**Stored data:**
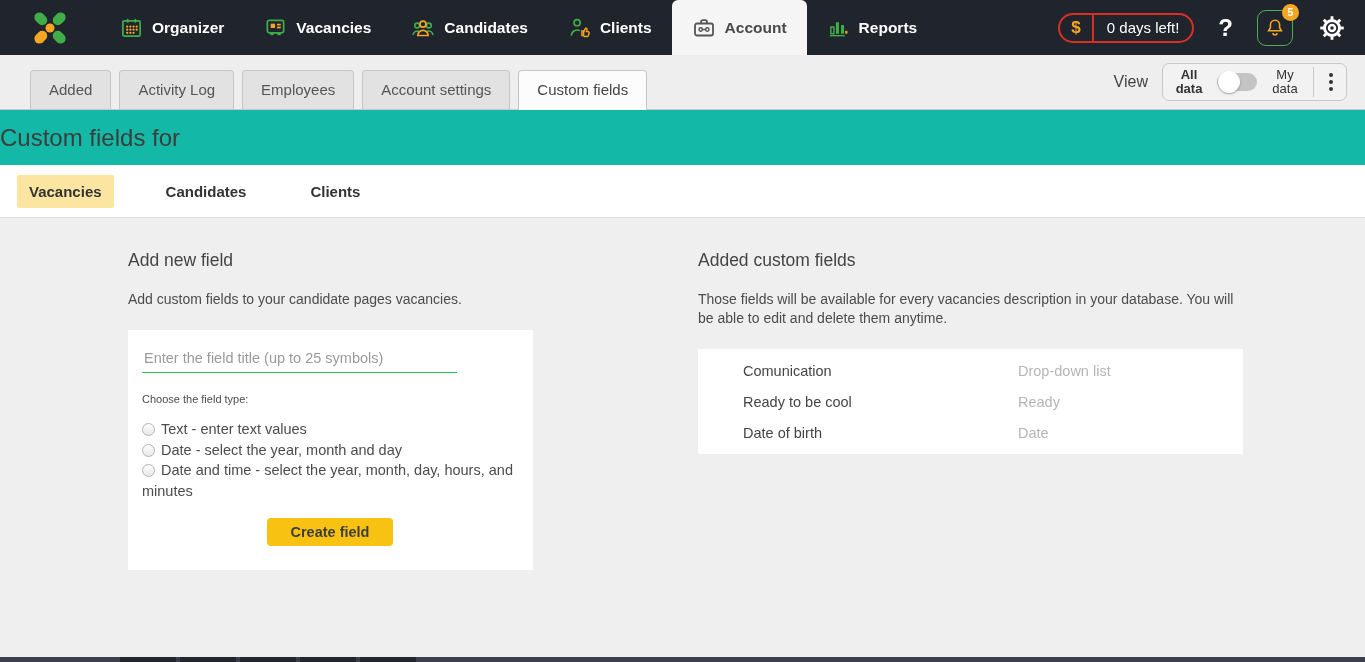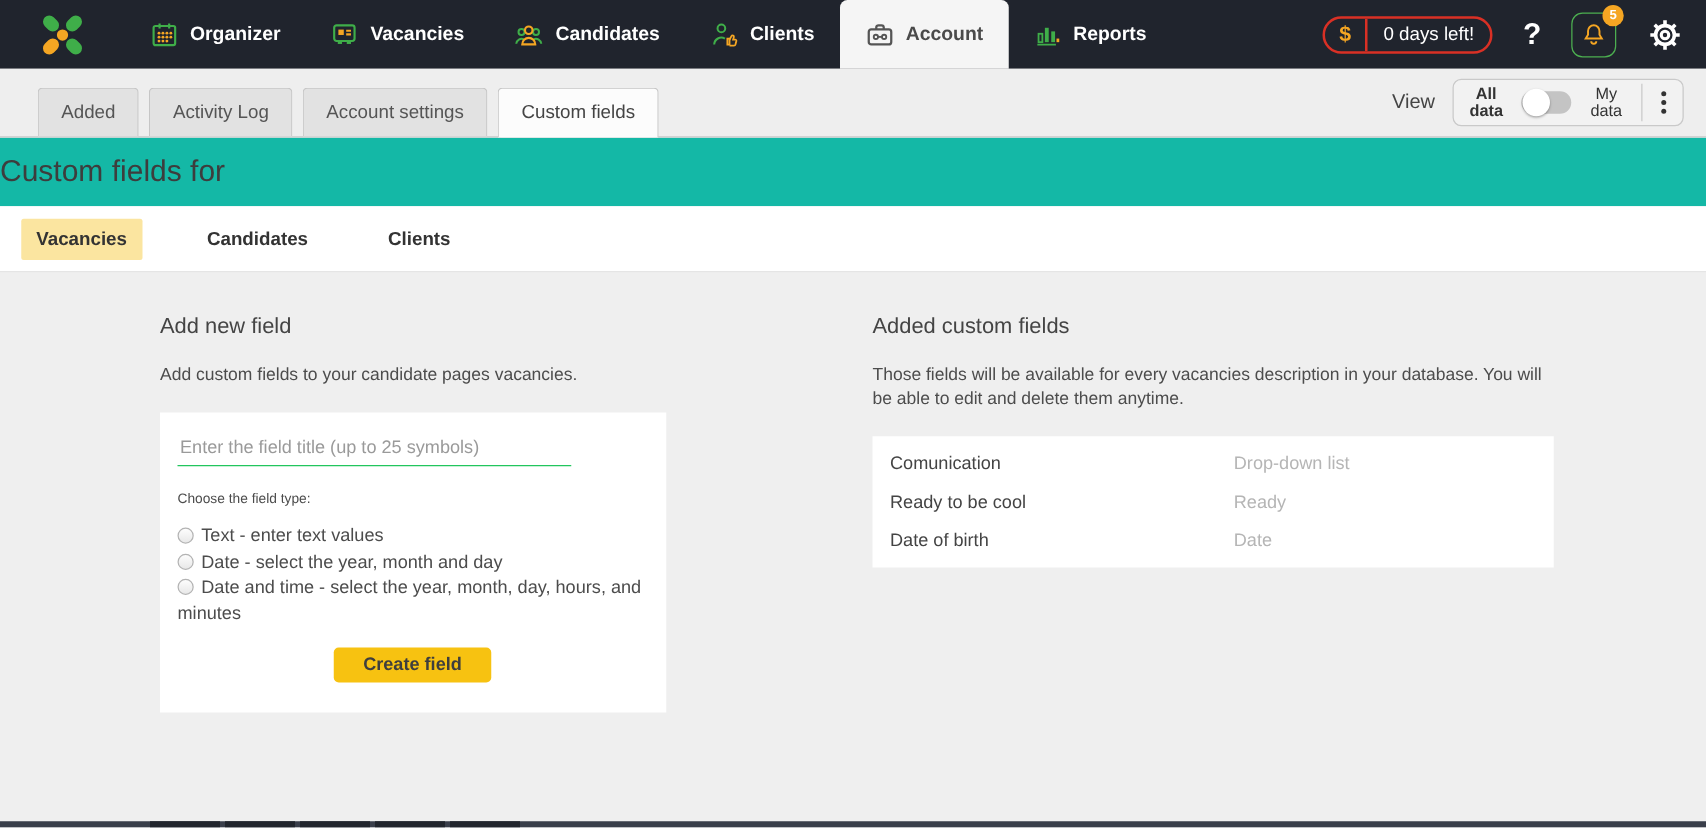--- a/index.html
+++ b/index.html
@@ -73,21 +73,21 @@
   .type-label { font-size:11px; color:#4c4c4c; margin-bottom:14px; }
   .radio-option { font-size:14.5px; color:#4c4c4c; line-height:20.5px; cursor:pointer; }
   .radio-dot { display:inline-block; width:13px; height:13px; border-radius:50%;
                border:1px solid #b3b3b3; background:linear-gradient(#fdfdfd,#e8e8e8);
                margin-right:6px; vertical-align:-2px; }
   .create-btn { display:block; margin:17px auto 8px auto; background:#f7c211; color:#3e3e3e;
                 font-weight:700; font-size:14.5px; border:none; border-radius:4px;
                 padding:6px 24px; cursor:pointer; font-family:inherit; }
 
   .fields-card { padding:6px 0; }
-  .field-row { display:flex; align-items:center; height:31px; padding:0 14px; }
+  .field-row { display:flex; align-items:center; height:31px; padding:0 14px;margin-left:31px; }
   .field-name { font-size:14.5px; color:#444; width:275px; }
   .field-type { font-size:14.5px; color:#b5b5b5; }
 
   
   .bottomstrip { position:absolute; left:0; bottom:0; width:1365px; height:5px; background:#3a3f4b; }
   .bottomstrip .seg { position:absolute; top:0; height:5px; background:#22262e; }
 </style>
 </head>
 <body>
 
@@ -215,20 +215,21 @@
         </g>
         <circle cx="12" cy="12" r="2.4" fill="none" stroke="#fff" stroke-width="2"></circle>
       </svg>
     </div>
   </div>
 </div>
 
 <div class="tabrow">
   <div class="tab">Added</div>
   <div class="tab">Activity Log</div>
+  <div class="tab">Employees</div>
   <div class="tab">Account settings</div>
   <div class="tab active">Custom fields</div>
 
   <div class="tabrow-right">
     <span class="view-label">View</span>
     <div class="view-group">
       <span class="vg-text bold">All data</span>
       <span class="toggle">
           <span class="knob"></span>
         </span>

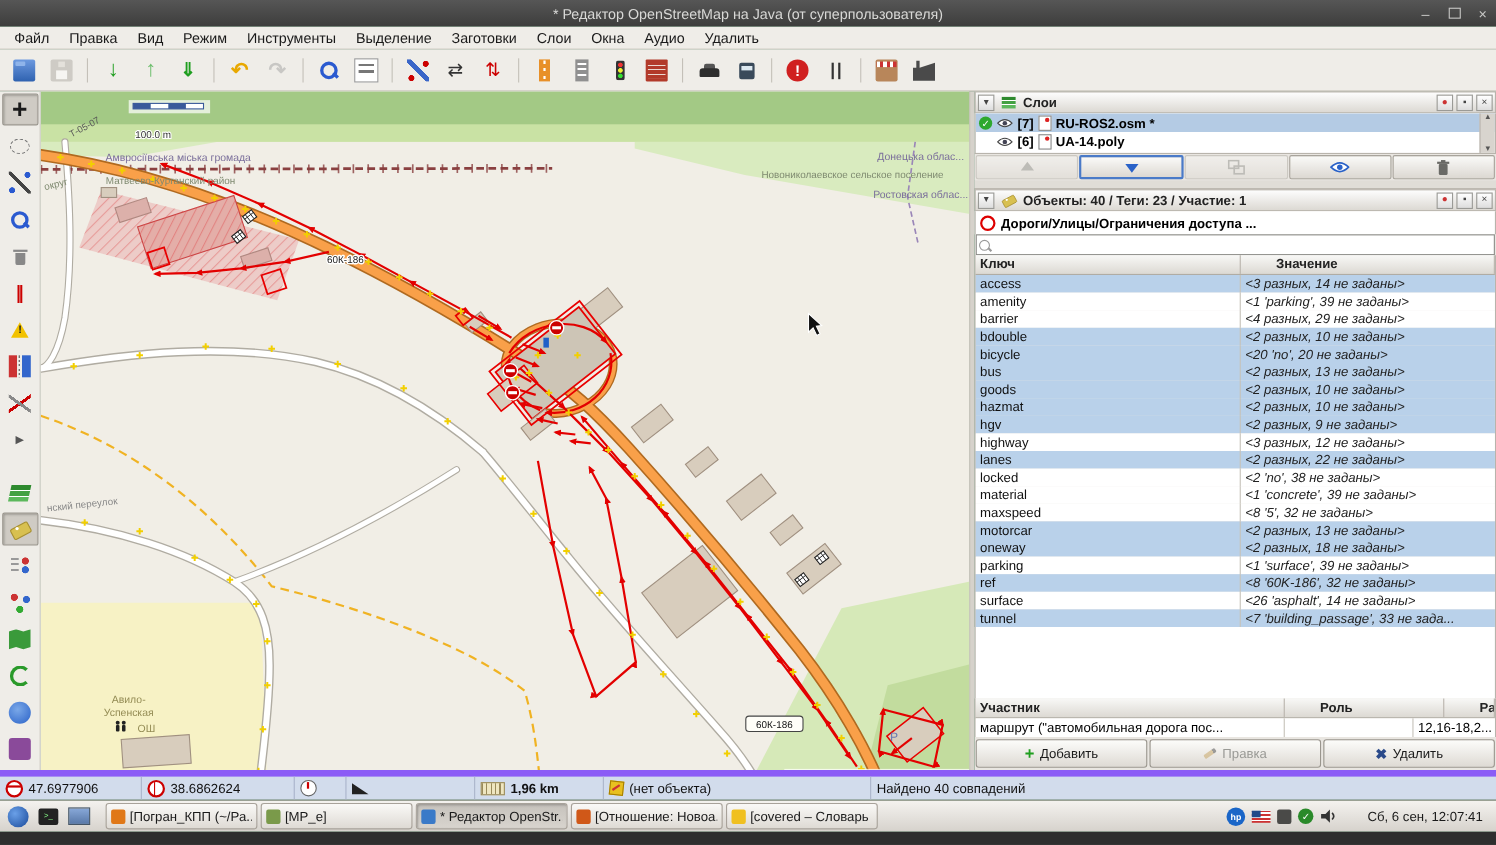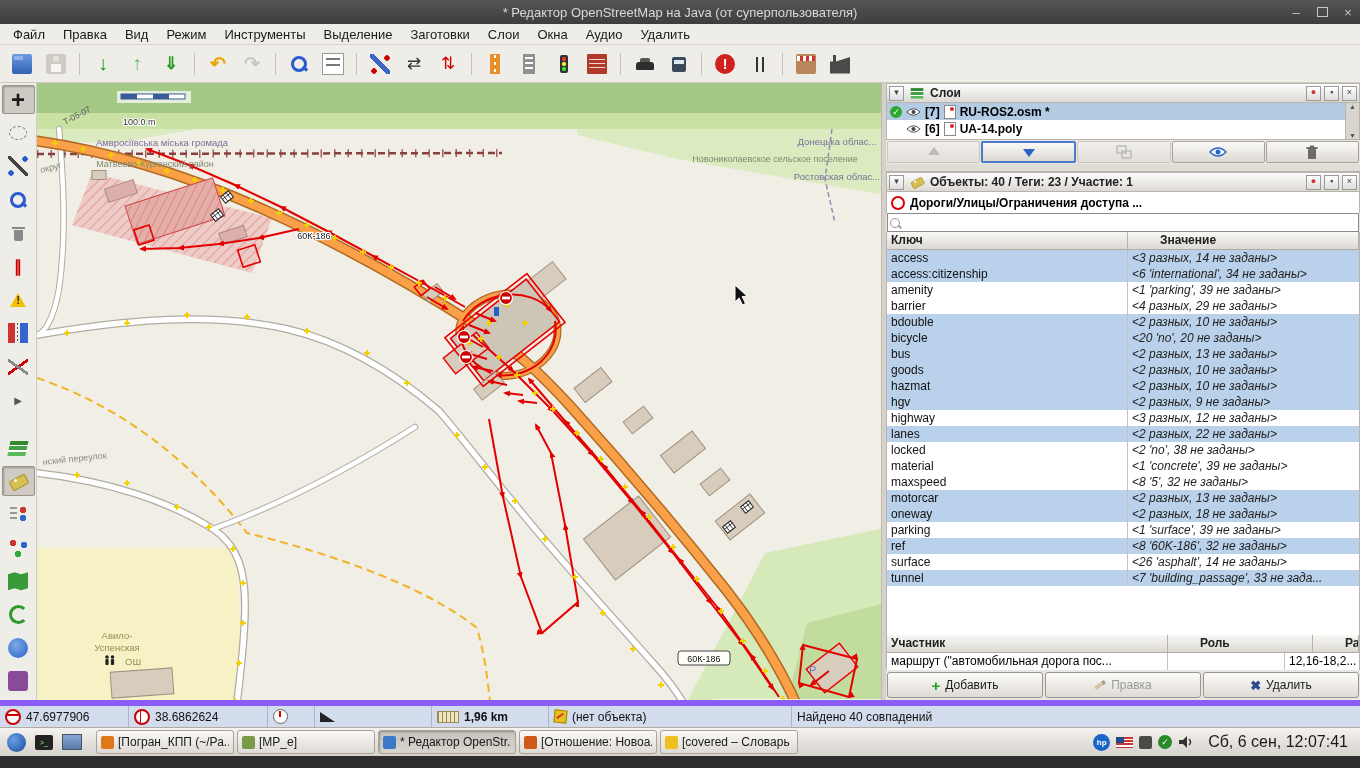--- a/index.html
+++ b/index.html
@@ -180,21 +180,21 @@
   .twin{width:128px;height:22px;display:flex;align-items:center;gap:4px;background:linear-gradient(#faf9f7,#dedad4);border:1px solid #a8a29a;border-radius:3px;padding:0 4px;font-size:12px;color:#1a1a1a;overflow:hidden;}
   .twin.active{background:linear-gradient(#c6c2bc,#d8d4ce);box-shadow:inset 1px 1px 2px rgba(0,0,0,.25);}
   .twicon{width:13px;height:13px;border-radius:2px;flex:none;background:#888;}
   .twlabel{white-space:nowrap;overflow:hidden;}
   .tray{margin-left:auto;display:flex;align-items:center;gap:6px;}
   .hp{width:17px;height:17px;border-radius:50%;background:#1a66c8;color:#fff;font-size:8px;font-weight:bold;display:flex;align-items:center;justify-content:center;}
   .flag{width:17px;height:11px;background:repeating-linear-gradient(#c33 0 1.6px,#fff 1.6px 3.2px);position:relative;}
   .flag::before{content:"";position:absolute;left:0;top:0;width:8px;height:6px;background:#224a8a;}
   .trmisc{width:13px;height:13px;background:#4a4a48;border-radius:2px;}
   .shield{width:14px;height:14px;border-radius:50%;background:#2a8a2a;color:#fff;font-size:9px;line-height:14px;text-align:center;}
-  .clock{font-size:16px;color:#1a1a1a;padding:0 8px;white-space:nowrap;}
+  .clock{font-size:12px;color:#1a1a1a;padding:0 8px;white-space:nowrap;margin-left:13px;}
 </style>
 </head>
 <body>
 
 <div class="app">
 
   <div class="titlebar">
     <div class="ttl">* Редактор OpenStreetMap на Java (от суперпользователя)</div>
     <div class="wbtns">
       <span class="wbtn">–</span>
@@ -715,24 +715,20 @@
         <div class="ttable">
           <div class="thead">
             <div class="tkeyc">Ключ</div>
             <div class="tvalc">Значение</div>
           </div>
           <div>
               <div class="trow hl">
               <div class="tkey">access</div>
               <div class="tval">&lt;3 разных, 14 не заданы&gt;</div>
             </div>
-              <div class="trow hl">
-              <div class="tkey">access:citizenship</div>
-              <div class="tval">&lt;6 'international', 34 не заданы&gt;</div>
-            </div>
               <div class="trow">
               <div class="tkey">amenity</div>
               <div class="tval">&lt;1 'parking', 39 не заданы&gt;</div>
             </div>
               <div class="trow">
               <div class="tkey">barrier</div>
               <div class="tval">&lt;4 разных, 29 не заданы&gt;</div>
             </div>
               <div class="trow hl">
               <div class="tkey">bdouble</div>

**What you need to do:** Repeat each entry exactly. Pictures do not belong in the copy.

**Your solution:**
--- a/index.html
+++ b/index.html
@@ -73,21 +73,21 @@
   .type-label { font-size:11px; color:#4c4c4c; margin-bottom:14px; }
   .radio-option { font-size:14.5px; color:#4c4c4c; line-height:20.5px; cursor:pointer; }
   .radio-dot { display:inline-block; width:13px; height:13px; border-radius:50%;
                border:1px solid #b3b3b3; background:linear-gradient(#fdfdfd,#e8e8e8);
                margin-right:6px; vertical-align:-2px; }
   .create-btn { display:block; margin:17px auto 8px auto; background:#f7c211; color:#3e3e3e;
                 font-weight:700; font-size:14.5px; border:none; border-radius:4px;
                 padding:6px 24px; cursor:pointer; font-family:inherit; }
 
   .fields-card { padding:6px 0; }
-  .field-row { display:flex; align-items:center; height:31px; padding:0 14px; }
+  .field-row { display:flex; align-items:center; height:31px; padding:0 14px;margin-left:31px; }
   .field-name { font-size:14.5px; color:#444; width:275px; }
   .field-type { font-size:14.5px; color:#b5b5b5; }
 
   
   .bottomstrip { position:absolute; left:0; bottom:0; width:1365px; height:5px; background:#3a3f4b; }
   .bottomstrip .seg { position:absolute; top:0; height:5px; background:#22262e; }
 </style>
 </head>
 <body>
 
@@ -215,20 +215,21 @@
         </g>
         <circle cx="12" cy="12" r="2.4" fill="none" stroke="#fff" stroke-width="2"></circle>
       </svg>
     </div>
   </div>
 </div>
 
 <div class="tabrow">
   <div class="tab">Added</div>
   <div class="tab">Activity Log</div>
+  <div class="tab">Employees</div>
   <div class="tab">Account settings</div>
   <div class="tab active">Custom fields</div>
 
   <div class="tabrow-right">
     <span class="view-label">View</span>
     <div class="view-group">
       <span class="vg-text bold">All data</span>
       <span class="toggle">
           <span class="knob"></span>
         </span>

--- a/index.html
+++ b/index.html
@@ -180,21 +180,21 @@
   .twin{width:128px;height:22px;display:flex;align-items:center;gap:4px;background:linear-gradient(#faf9f7,#dedad4);border:1px solid #a8a29a;border-radius:3px;padding:0 4px;font-size:12px;color:#1a1a1a;overflow:hidden;}
   .twin.active{background:linear-gradient(#c6c2bc,#d8d4ce);box-shadow:inset 1px 1px 2px rgba(0,0,0,.25);}
   .twicon{width:13px;height:13px;border-radius:2px;flex:none;background:#888;}
   .twlabel{white-space:nowrap;overflow:hidden;}
   .tray{margin-left:auto;display:flex;align-items:center;gap:6px;}
   .hp{width:17px;height:17px;border-radius:50%;background:#1a66c8;color:#fff;font-size:8px;font-weight:bold;display:flex;align-items:center;justify-content:center;}
   .flag{width:17px;height:11px;background:repeating-linear-gradient(#c33 0 1.6px,#fff 1.6px 3.2px);position:relative;}
   .flag::before{content:"";position:absolute;left:0;top:0;width:8px;height:6px;background:#224a8a;}
   .trmisc{width:13px;height:13px;background:#4a4a48;border-radius:2px;}
   .shield{width:14px;height:14px;border-radius:50%;background:#2a8a2a;color:#fff;font-size:9px;line-height:14px;text-align:center;}
-  .clock{font-size:16px;color:#1a1a1a;padding:0 8px;white-space:nowrap;}
+  .clock{font-size:12px;color:#1a1a1a;padding:0 8px;white-space:nowrap;margin-left:13px;}
 </style>
 </head>
 <body>
 
 <div class="app">
 
   <div class="titlebar">
     <div class="ttl">* Редактор OpenStreetMap на Java (от суперпользователя)</div>
     <div class="wbtns">
       <span class="wbtn">–</span>
@@ -715,24 +715,20 @@
         <div class="ttable">
           <div class="thead">
             <div class="tkeyc">Ключ</div>
             <div class="tvalc">Значение</div>
           </div>
           <div>
               <div class="trow hl">
               <div class="tkey">access</div>
               <div class="tval">&lt;3 разных, 14 не заданы&gt;</div>
             </div>
-              <div class="trow hl">
-              <div class="tkey">access:citizenship</div>
-              <div class="tval">&lt;6 'international', 34 не заданы&gt;</div>
-            </div>
               <div class="trow">
               <div class="tkey">amenity</div>
               <div class="tval">&lt;1 'parking', 39 не заданы&gt;</div>
             </div>
               <div class="trow">
               <div class="tkey">barrier</div>
               <div class="tval">&lt;4 разных, 29 не заданы&gt;</div>
             </div>
               <div class="trow hl">
               <div class="tkey">bdouble</div>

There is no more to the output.